LOAD_BALANCE at the DESCRIPTION level
Setting LOAD_BALANCE above the ADDRESS_LISTs controls whether the client distributes initial attempts across sites or prefers the first site listed. Which setting is “best” depends on how often the active service moves:
- If you strongly prefer one site (and switch over rarely), keep LOAD_BALANCE=off so normal connects are fast and predictable; after a switchover, connects may take longer until you update the order or fall back.
- If roles change frequently (for example, with Fast-Start Failover), consider LOAD_BALANCE=on to reduce the penalty when the service is active at the non-preferred site.

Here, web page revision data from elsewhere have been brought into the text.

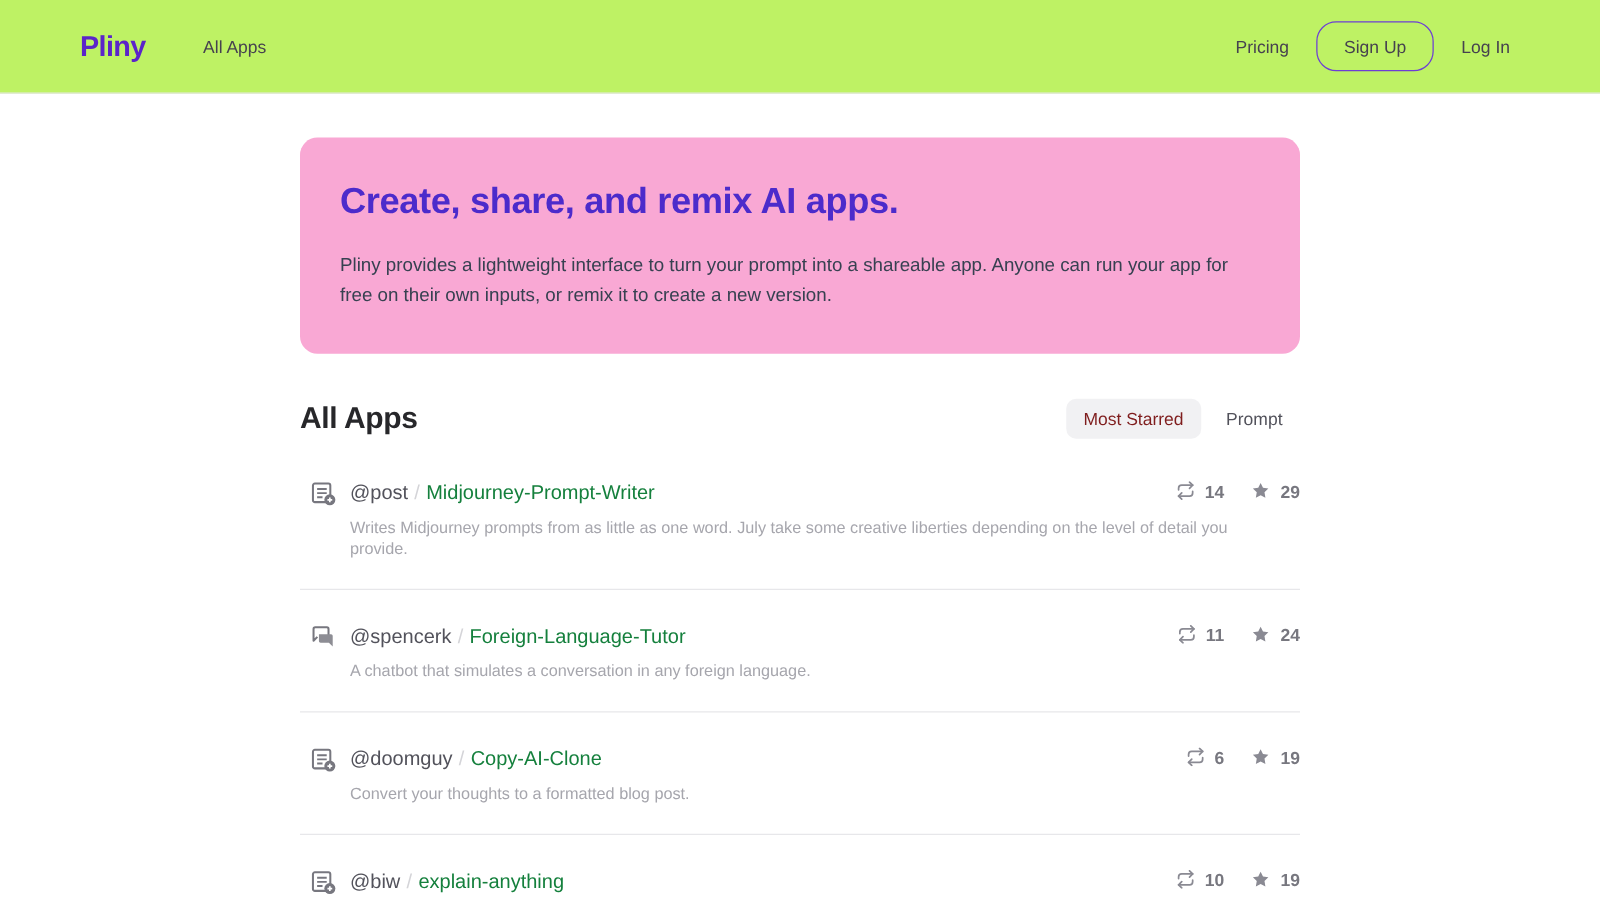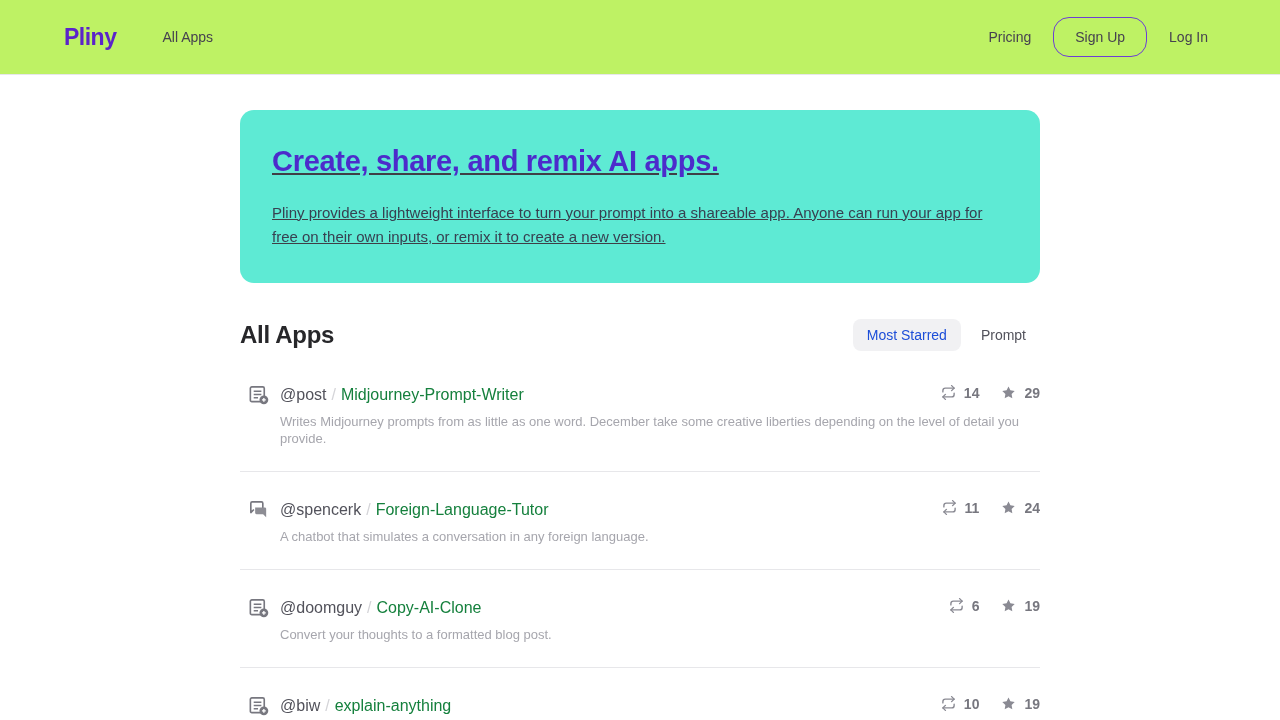--- a/index.html
+++ b/index.html
@@ -55,10 +55,9 @@
 
   .hero {
     margin-top: 35px;
-    background: #5eead4;
+    background: #f9a8d4;
     border-radius: 14px;
     padding: 34px 32px;
-    text-decoration: underline;
   }
   .hero h1 {
     font-size: 29px;

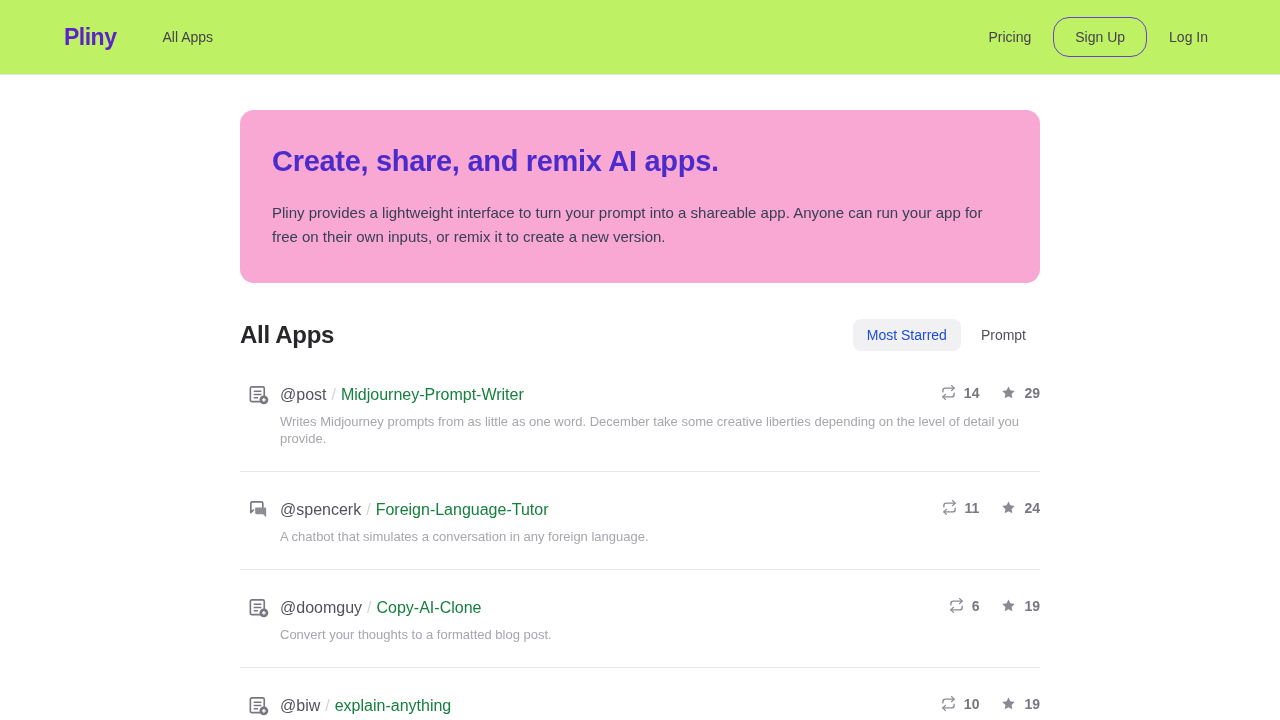--- a/index.html
+++ b/index.html
@@ -94,7 +94,7 @@
     border-radius: 8px;
     cursor: pointer;
   }
-  .sort-option.selected { background: #f1f1f3; color: #1d4ed8; }
+  .sort-option.selected { background: #f1f1f3; color: #7f1d1d; }
 
   
   .app-list { margin-top: 6px; }

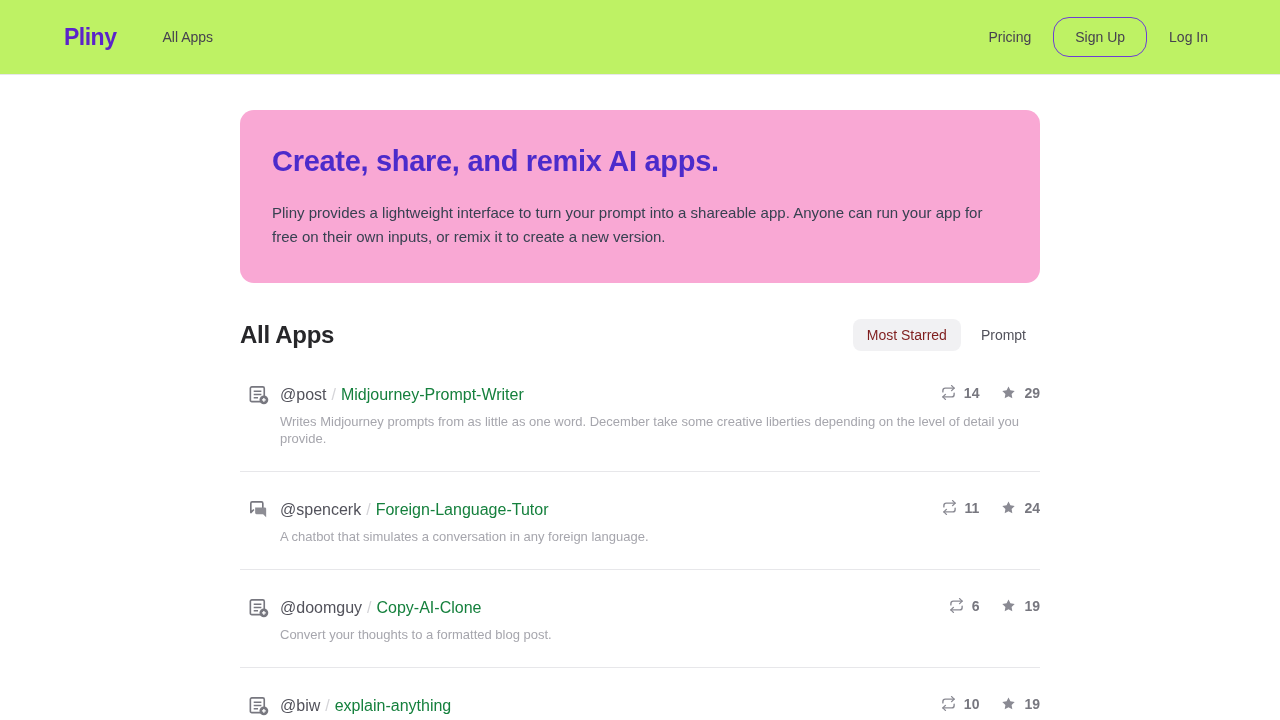--- a/index.html
+++ b/index.html
@@ -211,7 +211,7 @@
           </span>
         </span>
       </div>
-      <p class="app-desc">Writes Midjourney prompts from as little as one word. December take some creative liberties depending on the level of detail you provide.</p>
+      <p class="app-desc">Writes Midjourney prompts from as little as one word. July take some creative liberties depending on the level of detail you provide.</p>
     </div>
 
     <div class="app-row">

- If you fail over application hosts as well as the database (DR with app relocation), prefer the local site first (LOAD_BALANCE=off) and change the site order as part of the DR procedure.
To illustrate this behavior, consider the following example. Assume the primary host is completely unavailable and that each of the three configured IP addresses is attempted with a connection timeout of two seconds.
The service “Primary” represents a service running on the primary database. The service “Standby” represents the same service after a switchover, where the former standby database has assumed the primary role. For simplicity, the example assumes four connection attempts in each scenario.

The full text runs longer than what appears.